Records supplied —
================

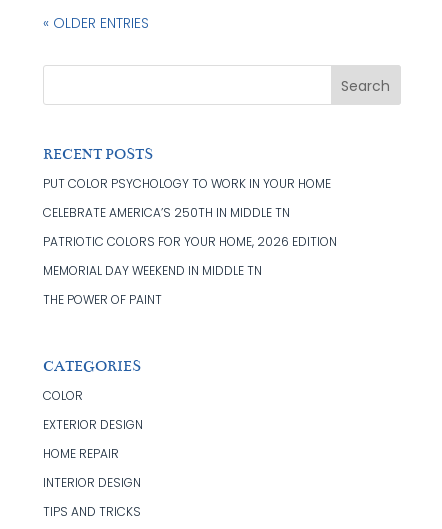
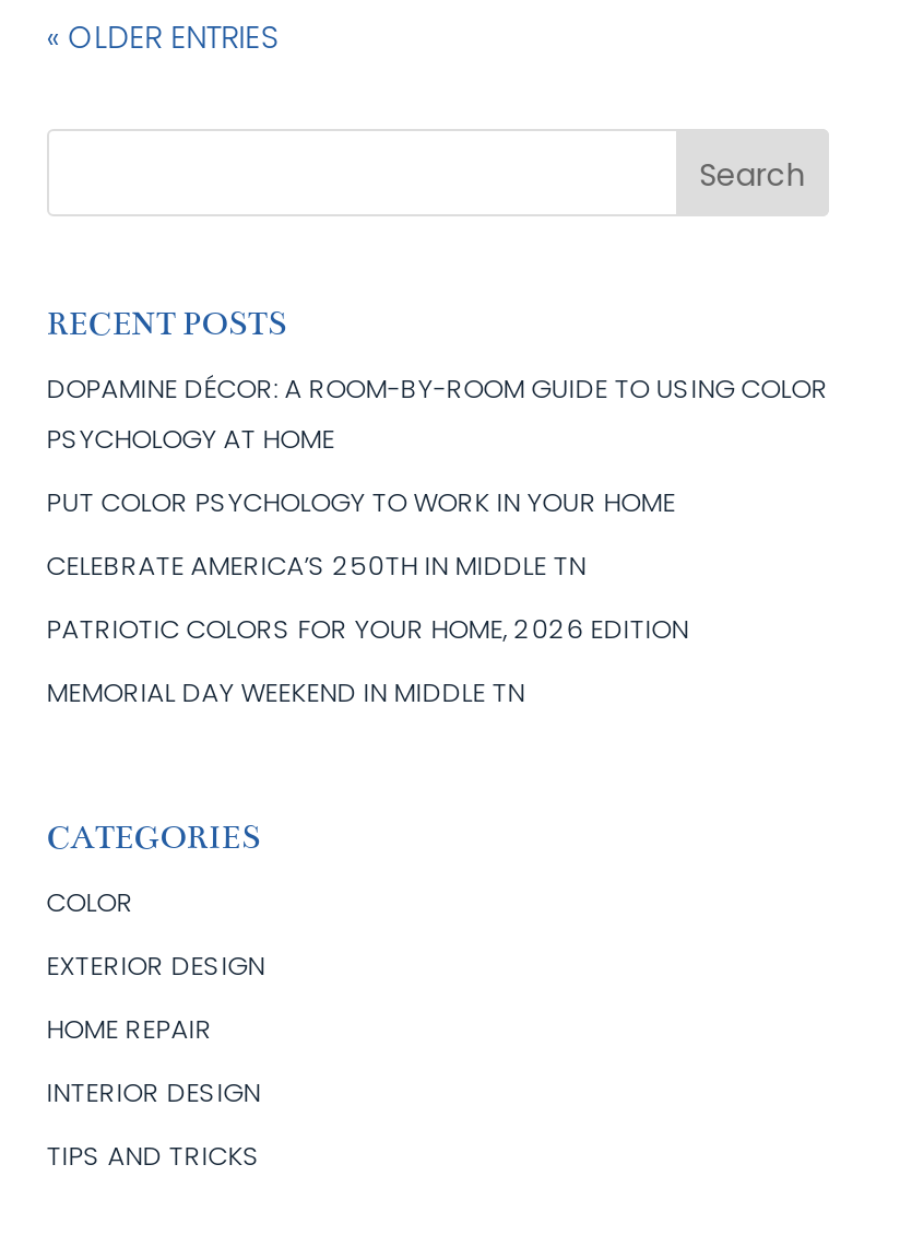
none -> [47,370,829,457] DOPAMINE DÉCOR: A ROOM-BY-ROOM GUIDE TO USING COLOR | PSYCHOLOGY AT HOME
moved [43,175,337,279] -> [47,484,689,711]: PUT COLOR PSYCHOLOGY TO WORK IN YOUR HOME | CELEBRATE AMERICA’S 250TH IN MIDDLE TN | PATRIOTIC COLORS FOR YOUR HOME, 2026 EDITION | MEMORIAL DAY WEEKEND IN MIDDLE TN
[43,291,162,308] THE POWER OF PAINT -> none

================

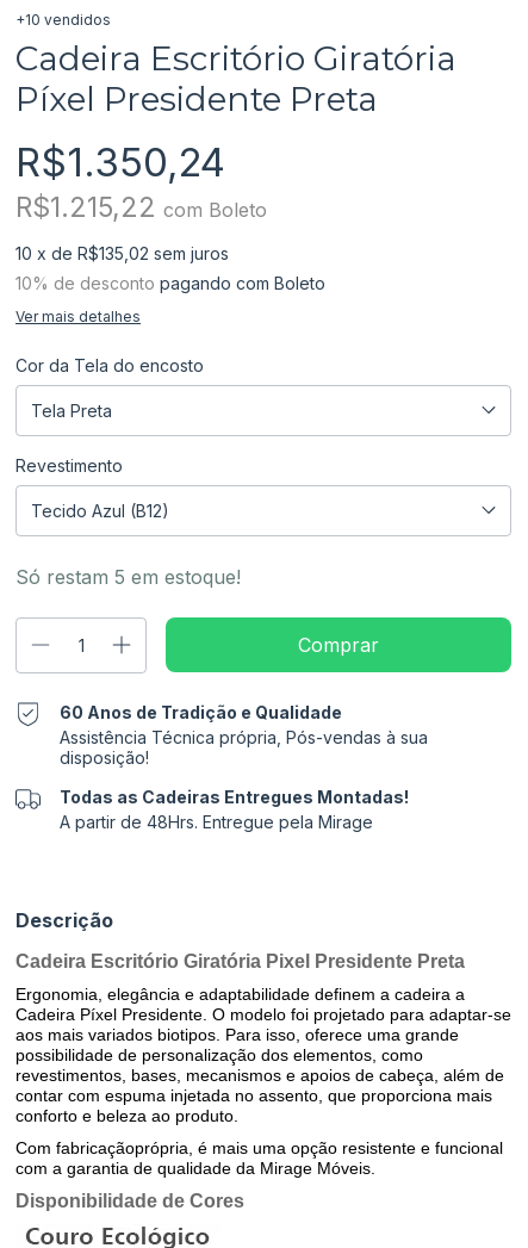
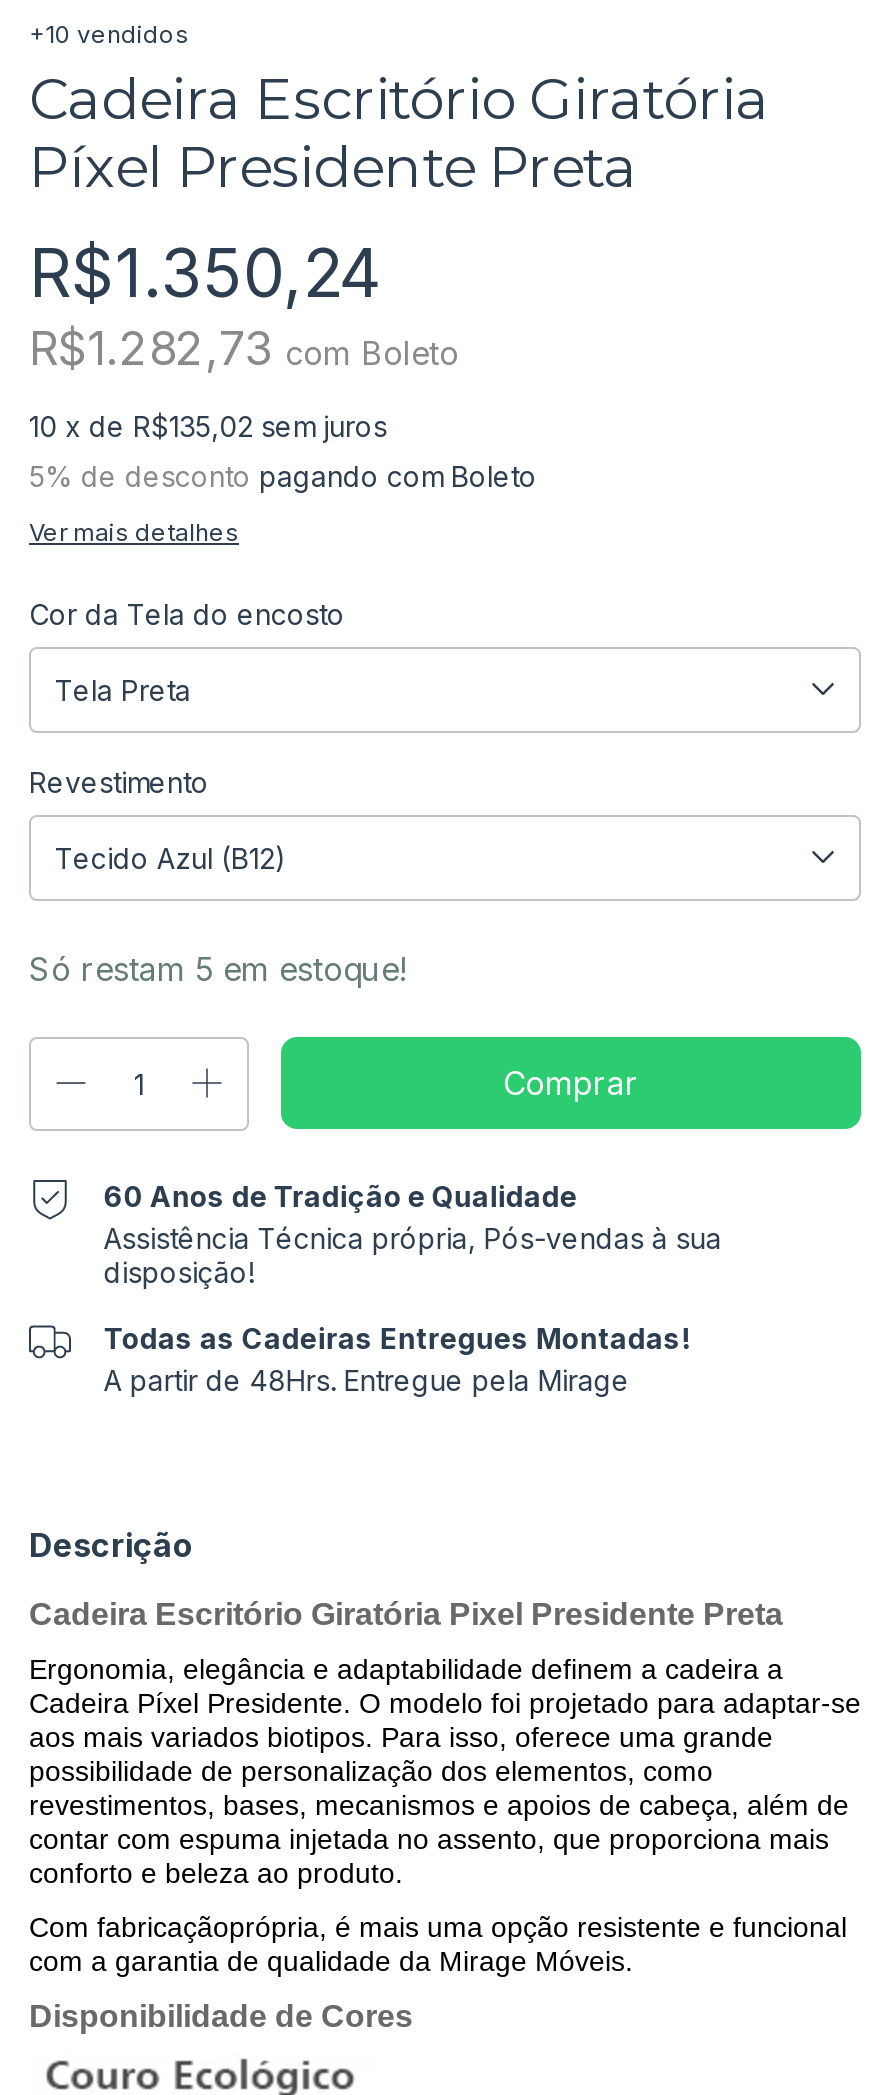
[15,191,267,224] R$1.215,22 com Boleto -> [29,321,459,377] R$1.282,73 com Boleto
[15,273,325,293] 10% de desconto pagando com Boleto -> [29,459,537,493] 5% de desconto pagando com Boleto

================

What you should do —
Copy each line from the entries above that has the word "COLOR" in it.

Response area —
none -> [47,370,829,457] DOPAMINE DÉCOR: A ROOM-BY-ROOM GUIDE TO USING COLOR | PSYCHOLOGY AT HOME
moved [43,175,337,279] -> [47,484,689,711]: PUT COLOR PSYCHOLOGY TO WORK IN YOUR HOME | CELEBRATE AMERICA’S 250TH IN MIDDLE TN | PATRIOTIC COLORS FOR YOUR HOME, 2026 EDITION | MEMORIAL DAY WEEKEND IN MIDDLE TN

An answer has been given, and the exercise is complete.